■ Records to process

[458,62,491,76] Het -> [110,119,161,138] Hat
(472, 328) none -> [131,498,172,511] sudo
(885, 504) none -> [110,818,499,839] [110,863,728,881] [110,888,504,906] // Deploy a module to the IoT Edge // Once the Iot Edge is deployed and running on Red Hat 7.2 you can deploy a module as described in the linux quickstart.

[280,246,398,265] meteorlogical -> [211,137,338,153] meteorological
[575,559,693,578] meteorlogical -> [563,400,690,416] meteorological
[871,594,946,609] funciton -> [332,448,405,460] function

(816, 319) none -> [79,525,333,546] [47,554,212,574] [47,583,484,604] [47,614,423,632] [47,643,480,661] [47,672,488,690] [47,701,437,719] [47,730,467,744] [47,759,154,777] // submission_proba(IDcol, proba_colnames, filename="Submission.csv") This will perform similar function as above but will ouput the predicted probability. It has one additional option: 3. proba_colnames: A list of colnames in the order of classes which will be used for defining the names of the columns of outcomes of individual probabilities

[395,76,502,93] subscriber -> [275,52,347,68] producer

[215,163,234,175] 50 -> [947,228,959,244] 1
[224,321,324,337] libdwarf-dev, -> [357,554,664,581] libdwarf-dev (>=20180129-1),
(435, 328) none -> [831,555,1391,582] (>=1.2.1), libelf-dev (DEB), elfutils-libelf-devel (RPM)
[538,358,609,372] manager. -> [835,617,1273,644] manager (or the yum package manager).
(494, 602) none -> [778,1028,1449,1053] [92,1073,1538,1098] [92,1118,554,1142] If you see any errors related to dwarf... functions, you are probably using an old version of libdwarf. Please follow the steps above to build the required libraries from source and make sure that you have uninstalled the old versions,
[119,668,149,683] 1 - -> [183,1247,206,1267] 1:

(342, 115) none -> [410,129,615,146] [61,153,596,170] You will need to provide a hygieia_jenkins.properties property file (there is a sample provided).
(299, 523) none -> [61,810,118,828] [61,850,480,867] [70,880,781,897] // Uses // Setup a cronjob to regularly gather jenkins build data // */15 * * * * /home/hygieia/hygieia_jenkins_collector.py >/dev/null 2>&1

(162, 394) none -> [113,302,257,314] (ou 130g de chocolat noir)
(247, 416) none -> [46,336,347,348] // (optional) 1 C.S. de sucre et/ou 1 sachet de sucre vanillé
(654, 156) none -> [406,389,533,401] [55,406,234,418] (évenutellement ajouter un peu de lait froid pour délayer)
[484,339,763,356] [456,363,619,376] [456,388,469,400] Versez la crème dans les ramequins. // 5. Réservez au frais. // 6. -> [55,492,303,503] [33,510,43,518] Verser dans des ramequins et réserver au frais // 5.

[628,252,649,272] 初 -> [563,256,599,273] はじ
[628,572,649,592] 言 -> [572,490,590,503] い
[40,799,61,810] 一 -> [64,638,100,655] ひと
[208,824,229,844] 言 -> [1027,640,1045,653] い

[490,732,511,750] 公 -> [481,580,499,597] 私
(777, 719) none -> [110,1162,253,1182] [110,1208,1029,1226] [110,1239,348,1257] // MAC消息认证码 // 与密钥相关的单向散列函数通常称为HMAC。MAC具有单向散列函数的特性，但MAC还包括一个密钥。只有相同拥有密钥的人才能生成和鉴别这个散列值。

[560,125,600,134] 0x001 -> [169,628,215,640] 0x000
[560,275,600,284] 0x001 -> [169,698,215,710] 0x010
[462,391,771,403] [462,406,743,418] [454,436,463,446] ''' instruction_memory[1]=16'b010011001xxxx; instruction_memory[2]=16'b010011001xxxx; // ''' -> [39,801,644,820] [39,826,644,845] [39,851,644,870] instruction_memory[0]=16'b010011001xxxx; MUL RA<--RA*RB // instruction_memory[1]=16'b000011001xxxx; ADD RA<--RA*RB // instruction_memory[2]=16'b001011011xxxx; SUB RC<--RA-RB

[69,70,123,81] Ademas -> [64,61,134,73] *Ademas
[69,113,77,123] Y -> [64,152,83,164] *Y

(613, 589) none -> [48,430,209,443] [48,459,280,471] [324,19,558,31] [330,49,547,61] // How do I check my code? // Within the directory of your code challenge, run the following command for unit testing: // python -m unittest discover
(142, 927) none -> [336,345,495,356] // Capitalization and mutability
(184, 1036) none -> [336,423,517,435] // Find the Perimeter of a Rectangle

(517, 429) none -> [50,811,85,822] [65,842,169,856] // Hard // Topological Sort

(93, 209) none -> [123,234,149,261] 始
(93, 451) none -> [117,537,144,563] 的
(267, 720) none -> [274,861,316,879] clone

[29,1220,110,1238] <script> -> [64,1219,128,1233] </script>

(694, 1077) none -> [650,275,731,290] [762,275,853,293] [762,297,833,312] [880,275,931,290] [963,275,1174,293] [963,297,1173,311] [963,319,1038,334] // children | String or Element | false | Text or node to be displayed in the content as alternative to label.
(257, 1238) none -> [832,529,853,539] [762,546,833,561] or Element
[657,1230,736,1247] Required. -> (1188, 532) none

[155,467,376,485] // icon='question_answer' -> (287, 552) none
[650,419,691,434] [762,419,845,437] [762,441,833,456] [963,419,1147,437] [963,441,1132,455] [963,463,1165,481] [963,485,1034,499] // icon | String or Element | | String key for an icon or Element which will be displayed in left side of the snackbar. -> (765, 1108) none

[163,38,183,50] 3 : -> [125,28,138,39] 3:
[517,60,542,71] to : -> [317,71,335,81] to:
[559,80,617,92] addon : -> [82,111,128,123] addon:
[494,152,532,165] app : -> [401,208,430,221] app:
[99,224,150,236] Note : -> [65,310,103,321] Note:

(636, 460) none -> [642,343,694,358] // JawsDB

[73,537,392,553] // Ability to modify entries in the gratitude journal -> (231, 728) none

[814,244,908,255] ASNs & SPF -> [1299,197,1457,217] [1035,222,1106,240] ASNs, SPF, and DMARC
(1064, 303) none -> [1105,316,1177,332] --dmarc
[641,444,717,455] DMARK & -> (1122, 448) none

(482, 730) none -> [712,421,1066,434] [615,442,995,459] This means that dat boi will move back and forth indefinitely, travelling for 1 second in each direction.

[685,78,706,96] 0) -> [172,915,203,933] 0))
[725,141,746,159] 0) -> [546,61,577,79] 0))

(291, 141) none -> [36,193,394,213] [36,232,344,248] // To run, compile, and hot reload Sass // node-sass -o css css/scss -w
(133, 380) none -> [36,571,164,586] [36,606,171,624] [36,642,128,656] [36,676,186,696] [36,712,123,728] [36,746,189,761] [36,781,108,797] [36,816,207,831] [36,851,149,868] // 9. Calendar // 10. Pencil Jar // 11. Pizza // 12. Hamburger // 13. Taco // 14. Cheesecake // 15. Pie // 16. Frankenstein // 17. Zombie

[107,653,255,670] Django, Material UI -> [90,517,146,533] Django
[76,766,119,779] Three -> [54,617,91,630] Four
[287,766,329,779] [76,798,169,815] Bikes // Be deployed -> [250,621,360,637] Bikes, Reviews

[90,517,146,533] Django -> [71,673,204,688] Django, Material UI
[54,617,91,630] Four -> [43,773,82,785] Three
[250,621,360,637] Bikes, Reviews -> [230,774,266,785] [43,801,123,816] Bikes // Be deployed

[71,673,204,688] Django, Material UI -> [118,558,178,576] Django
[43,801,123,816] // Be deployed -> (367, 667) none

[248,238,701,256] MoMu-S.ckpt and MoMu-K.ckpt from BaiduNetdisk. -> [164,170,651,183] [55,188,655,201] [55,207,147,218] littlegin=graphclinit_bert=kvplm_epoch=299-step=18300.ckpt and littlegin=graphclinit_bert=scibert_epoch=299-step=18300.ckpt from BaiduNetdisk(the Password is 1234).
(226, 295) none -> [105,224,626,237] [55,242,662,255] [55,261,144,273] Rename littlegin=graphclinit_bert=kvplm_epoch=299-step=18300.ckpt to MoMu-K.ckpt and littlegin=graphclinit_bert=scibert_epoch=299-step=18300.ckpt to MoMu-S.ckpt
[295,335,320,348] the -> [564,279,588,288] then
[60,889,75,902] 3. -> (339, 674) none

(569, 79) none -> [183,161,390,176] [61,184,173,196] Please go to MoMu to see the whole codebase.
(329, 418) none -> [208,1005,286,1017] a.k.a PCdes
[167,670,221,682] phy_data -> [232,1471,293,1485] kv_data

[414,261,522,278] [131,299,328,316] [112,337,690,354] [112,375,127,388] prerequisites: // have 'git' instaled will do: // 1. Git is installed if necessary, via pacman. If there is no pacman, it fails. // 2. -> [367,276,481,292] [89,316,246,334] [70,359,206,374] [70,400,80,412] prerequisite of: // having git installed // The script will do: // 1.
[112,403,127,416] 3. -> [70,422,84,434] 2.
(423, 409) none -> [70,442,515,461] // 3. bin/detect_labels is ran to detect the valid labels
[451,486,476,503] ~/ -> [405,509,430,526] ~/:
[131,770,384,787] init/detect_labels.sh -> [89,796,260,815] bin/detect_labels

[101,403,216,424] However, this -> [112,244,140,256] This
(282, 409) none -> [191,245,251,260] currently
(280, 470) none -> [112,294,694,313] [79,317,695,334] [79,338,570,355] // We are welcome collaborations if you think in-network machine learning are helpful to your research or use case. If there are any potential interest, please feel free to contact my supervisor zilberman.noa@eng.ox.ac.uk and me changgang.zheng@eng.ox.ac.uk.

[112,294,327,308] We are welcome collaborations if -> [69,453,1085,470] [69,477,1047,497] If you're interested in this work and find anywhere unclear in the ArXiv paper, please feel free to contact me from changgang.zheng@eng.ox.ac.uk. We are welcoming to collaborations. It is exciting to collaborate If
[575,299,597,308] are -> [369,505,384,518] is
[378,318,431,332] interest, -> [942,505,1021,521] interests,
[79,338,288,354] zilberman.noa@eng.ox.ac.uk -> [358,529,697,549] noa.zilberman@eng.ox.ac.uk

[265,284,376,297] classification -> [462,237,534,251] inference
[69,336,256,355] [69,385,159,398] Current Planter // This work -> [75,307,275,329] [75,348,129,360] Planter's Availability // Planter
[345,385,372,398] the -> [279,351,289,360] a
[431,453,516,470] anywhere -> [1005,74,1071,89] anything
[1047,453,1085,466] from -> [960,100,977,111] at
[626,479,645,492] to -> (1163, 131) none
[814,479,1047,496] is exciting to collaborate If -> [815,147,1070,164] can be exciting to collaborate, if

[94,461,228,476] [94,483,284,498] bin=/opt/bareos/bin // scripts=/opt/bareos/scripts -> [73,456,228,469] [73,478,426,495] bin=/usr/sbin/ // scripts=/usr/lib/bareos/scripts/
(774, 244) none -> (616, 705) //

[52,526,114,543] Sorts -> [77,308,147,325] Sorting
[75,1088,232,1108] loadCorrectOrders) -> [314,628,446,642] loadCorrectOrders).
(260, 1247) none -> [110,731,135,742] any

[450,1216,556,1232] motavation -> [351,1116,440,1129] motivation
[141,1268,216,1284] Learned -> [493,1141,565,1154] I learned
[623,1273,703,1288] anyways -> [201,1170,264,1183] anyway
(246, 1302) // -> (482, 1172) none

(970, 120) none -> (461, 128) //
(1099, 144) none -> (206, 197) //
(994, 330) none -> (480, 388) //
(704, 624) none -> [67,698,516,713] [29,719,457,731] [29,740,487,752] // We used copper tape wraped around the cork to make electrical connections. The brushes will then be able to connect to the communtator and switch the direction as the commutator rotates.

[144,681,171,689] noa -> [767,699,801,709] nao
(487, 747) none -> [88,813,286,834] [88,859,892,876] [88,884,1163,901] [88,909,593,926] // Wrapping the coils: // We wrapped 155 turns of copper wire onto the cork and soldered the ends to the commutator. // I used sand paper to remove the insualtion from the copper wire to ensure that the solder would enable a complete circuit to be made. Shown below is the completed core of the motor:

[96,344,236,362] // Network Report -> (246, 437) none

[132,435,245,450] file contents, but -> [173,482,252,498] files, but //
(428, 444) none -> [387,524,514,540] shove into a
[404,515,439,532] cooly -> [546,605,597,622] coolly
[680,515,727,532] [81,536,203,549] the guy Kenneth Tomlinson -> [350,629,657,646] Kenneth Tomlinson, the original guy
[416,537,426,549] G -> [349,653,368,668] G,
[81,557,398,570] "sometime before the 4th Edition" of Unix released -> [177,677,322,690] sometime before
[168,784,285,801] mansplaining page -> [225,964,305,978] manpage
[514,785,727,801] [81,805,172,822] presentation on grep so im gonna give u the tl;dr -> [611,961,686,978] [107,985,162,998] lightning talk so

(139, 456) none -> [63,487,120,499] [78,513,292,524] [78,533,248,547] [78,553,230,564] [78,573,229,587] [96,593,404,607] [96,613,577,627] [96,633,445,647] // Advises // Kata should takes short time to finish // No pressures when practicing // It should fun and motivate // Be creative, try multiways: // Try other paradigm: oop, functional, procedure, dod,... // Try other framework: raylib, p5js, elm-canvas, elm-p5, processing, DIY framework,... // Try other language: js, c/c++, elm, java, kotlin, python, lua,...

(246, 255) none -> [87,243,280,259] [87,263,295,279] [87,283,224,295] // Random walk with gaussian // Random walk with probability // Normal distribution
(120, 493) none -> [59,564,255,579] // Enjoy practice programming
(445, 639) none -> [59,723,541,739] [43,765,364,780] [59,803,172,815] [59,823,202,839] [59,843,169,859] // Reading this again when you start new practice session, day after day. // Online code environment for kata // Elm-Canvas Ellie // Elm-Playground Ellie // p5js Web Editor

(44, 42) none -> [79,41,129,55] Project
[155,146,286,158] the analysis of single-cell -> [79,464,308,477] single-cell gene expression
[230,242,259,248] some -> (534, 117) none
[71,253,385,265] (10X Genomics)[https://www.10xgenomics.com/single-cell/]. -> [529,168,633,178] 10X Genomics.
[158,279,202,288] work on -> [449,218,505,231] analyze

■ Prompt
When the line with "[650,419,691,434] [762,419,845,437] [762,441,833,456]" is reached in the data above, begin copying, and stop after the line with "(133, 380) none"; copy each line exactly, both ends included.

■ Problem solution
[650,419,691,434] [762,419,845,437] [762,441,833,456] [963,419,1147,437] [963,441,1132,455] [963,463,1165,481] [963,485,1034,499] // icon | String or Element | | String key for an icon or Element which will be displayed in left side of the snackbar. -> (765, 1108) none

[163,38,183,50] 3 : -> [125,28,138,39] 3:
[517,60,542,71] to : -> [317,71,335,81] to:
[559,80,617,92] addon : -> [82,111,128,123] addon:
[494,152,532,165] app : -> [401,208,430,221] app:
[99,224,150,236] Note : -> [65,310,103,321] Note:

(636, 460) none -> [642,343,694,358] // JawsDB

[73,537,392,553] // Ability to modify entries in the gratitude journal -> (231, 728) none

[814,244,908,255] ASNs & SPF -> [1299,197,1457,217] [1035,222,1106,240] ASNs, SPF, and DMARC
(1064, 303) none -> [1105,316,1177,332] --dmarc
[641,444,717,455] DMARK & -> (1122, 448) none

(482, 730) none -> [712,421,1066,434] [615,442,995,459] This means that dat boi will move back and forth indefinitely, travelling for 1 second in each direction.

[685,78,706,96] 0) -> [172,915,203,933] 0))
[725,141,746,159] 0) -> [546,61,577,79] 0))

(291, 141) none -> [36,193,394,213] [36,232,344,248] // To run, compile, and hot reload Sass // node-sass -o css css/scss -w
(133, 380) none -> [36,571,164,586] [36,606,171,624] [36,642,128,656] [36,676,186,696] [36,712,123,728] [36,746,189,761] [36,781,108,797] [36,816,207,831] [36,851,149,868] // 9. Calendar // 10. Pencil Jar // 11. Pizza // 12. Hamburger // 13. Taco // 14. Cheesecake // 15. Pie // 16. Frankenstein // 17. Zombie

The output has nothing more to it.